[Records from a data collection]
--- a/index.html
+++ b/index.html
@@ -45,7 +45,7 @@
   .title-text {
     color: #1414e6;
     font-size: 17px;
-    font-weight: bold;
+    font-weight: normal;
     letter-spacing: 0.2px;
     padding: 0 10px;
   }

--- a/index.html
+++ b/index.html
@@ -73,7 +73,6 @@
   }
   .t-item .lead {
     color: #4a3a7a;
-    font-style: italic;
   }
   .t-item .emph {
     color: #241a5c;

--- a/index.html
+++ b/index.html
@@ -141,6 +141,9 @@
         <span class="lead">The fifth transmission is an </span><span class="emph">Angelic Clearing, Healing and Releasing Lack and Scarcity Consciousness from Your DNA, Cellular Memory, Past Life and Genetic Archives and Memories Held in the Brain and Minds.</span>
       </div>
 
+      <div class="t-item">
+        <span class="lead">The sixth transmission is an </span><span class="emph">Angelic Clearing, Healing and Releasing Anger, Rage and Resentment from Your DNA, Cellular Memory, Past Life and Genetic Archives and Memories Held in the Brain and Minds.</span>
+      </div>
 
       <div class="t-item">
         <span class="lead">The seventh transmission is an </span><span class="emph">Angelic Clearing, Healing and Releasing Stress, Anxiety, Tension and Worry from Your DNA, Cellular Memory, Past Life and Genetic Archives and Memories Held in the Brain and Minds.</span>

GOAL OF THE EXERCISE
Repeat the data in full, matching each line exactly.

OUTPUT BELOW
--- a/index.html
+++ b/index.html
@@ -45,7 +45,7 @@
   .title-text {
     color: #1414e6;
     font-size: 17px;
-    font-weight: bold;
+    font-weight: normal;
     letter-spacing: 0.2px;
     padding: 0 10px;
   }

--- a/index.html
+++ b/index.html
@@ -73,7 +73,6 @@
   }
   .t-item .lead {
     color: #4a3a7a;
-    font-style: italic;
   }
   .t-item .emph {
     color: #241a5c;

--- a/index.html
+++ b/index.html
@@ -141,6 +141,9 @@
         <span class="lead">The fifth transmission is an </span><span class="emph">Angelic Clearing, Healing and Releasing Lack and Scarcity Consciousness from Your DNA, Cellular Memory, Past Life and Genetic Archives and Memories Held in the Brain and Minds.</span>
       </div>
 
+      <div class="t-item">
+        <span class="lead">The sixth transmission is an </span><span class="emph">Angelic Clearing, Healing and Releasing Anger, Rage and Resentment from Your DNA, Cellular Memory, Past Life and Genetic Archives and Memories Held in the Brain and Minds.</span>
+      </div>
 
       <div class="t-item">
         <span class="lead">The seventh transmission is an </span><span class="emph">Angelic Clearing, Healing and Releasing Stress, Anxiety, Tension and Worry from Your DNA, Cellular Memory, Past Life and Genetic Archives and Memories Held in the Brain and Minds.</span>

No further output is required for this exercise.